[Start of Attachment]
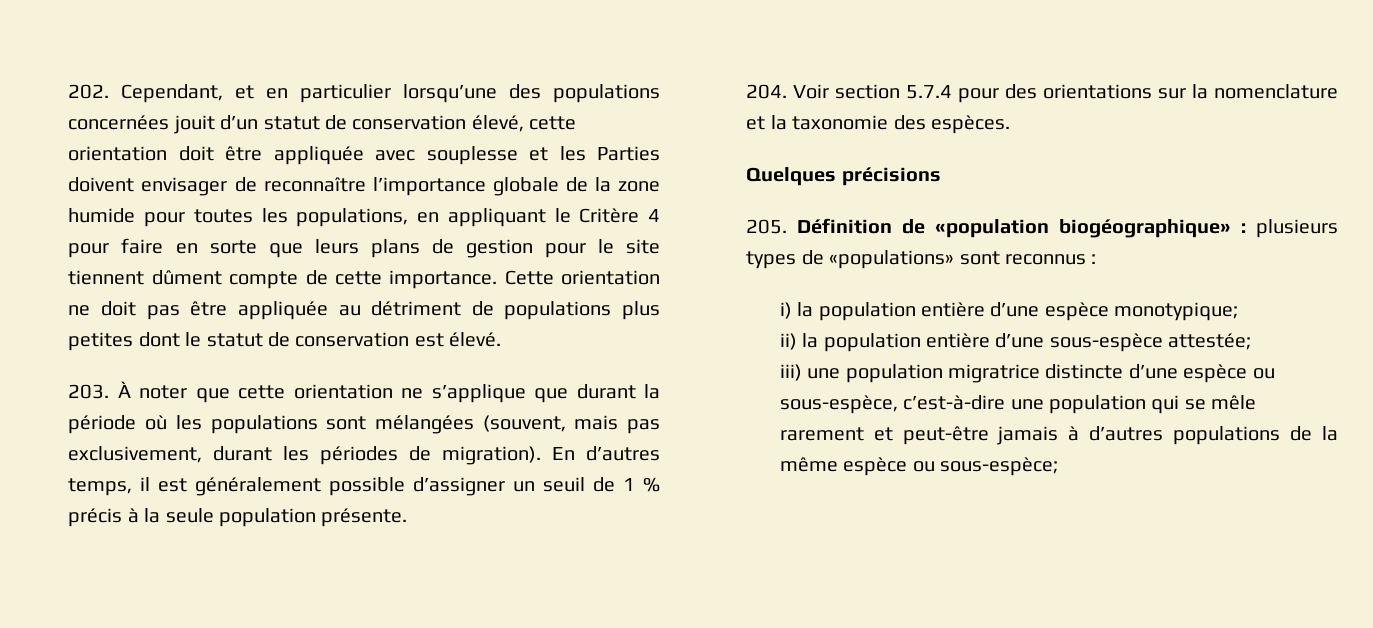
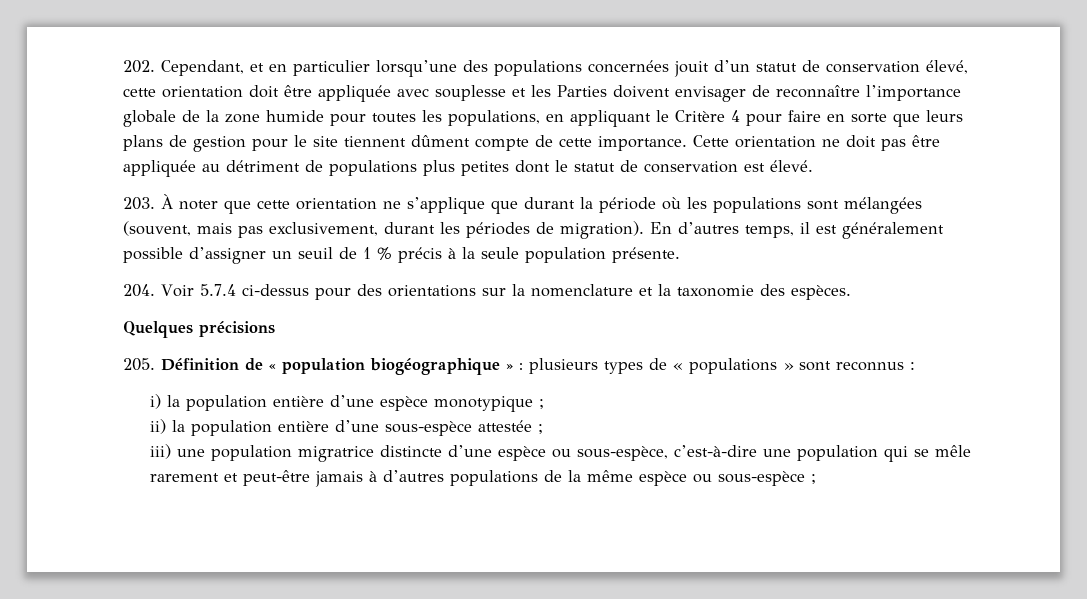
- 204. Voir section 5.7.4 pour des orientations sur la nomenclature et la taxonomie des espèces.
+ 204. Voir 5.7.4 ci-dessus pour des orientations sur la nomenclature et la taxonomie des espèces.
- 205. Définition de «population biogéographique» : plusieurs types de «populations» sont reconnus :
+ 205. Définition de « population biogéographique » : plusieurs types de « populations » sont reconnus :
- i) la population entière d’une espèce monotypique;
+ i) la population entière d’une espèce monotypique ;
- ii) la population entière d’une sous-espèce attestée;
+ ii) la population entière d’une sous-espèce attestée ;
- iii) une population migratrice distincte d’une espèce ou sous-espèce, c’est-à-dire une population qui se mêle rarement et peut-être jamais à d’autres populations de la même espèce ou sous-espèce;
+ iii) une population migratrice distincte d’une espèce ou sous-espèce, c’est-à-dire une population qui se mêle rarement et peut-être jamais à d’autres populations de la même espèce ou sous-espèce ;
[End of Attachment]
When copying the records above, please match them exactly but leave out all pictures.

Your response ▸
- 204. Voir section 5.7.4 pour des orientations sur la nomenclature et la taxonomie des espèces.
+ 204. Voir 5.7.4 ci-dessus pour des orientations sur la nomenclature et la taxonomie des espèces.
- 205. Définition de «population biogéographique» : plusieurs types de «populations» sont reconnus :
+ 205. Définition de « population biogéographique » : plusieurs types de « populations » sont reconnus :
- i) la population entière d’une espèce monotypique;
+ i) la population entière d’une espèce monotypique ;
- ii) la population entière d’une sous-espèce attestée;
+ ii) la population entière d’une sous-espèce attestée ;
- iii) une population migratrice distincte d’une espèce ou sous-espèce, c’est-à-dire une population qui se mêle rarement et peut-être jamais à d’autres populations de la même espèce ou sous-espèce;
+ iii) une population migratrice distincte d’une espèce ou sous-espèce, c’est-à-dire une population qui se mêle rarement et peut-être jamais à d’autres populations de la même espèce ou sous-espèce ;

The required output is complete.